[Excerpts from a dataset]
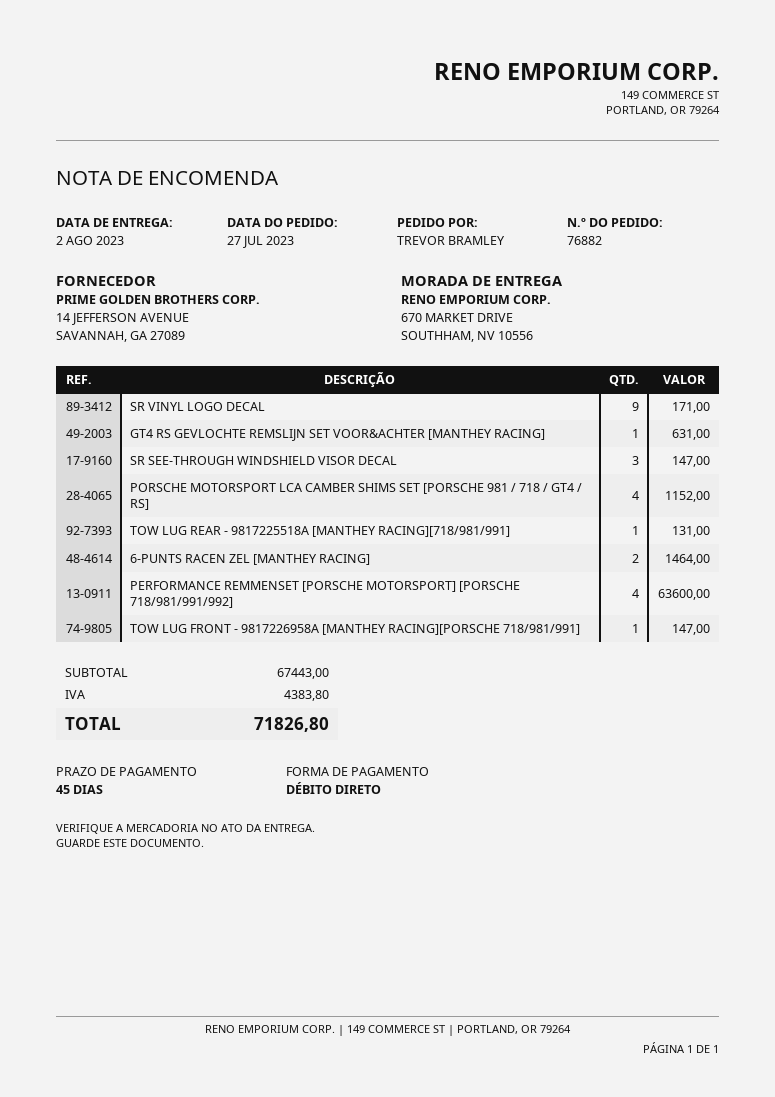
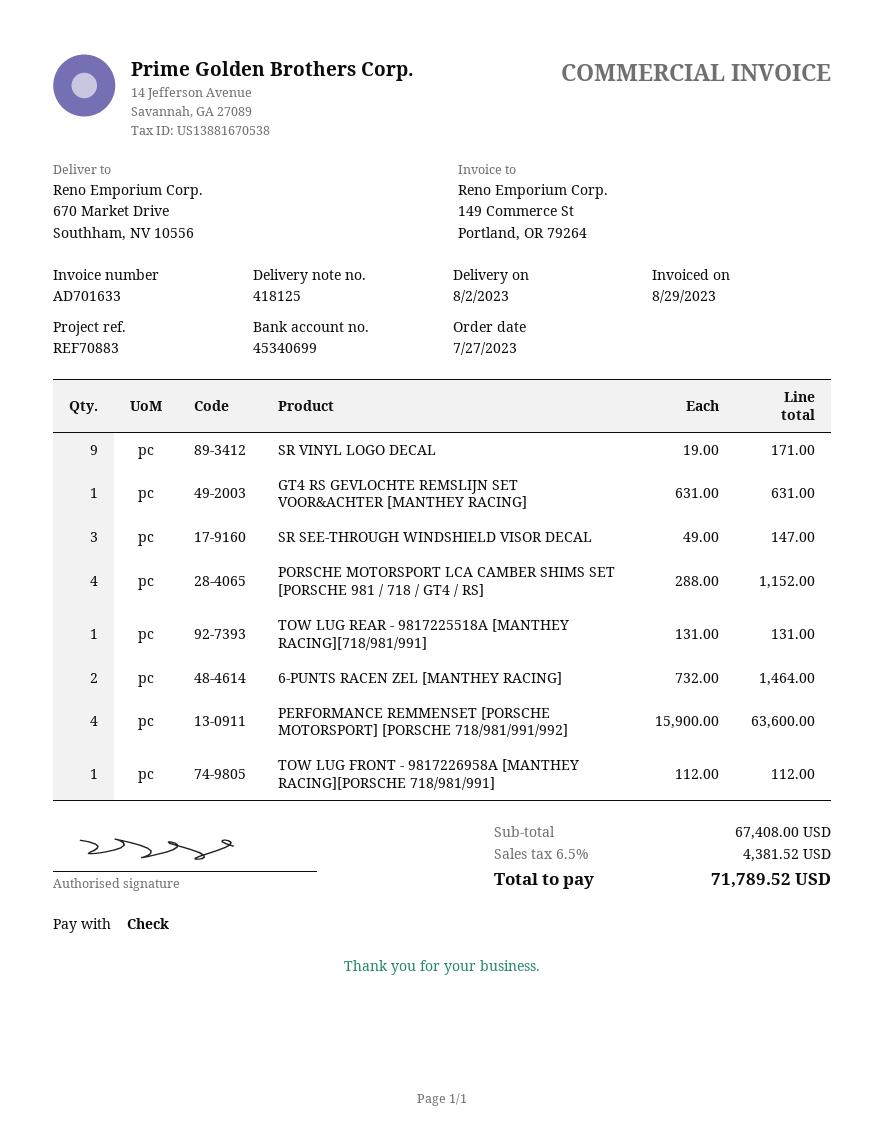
payment method: direct debit -> cheque
TOW LUG FRONT - 9817226958A [MANTHEY RACING][PORSCHE 718/981/991]: 1 for 147.00 -> 1 for 112.00
subtotal: 67443.00 -> 67408.00
tax: 4383.80 -> 4381.52
total: 71826.80 -> 71789.52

TASK BRIEF: If a record contains a picture, drop the picture and repeat the rest exactly.

ANSWER FOR THIS EXERCISE:
payment method: direct debit -> cheque
TOW LUG FRONT - 9817226958A [MANTHEY RACING][PORSCHE 718/981/991]: 1 for 147.00 -> 1 for 112.00
subtotal: 67443.00 -> 67408.00
tax: 4383.80 -> 4381.52
total: 71826.80 -> 71789.52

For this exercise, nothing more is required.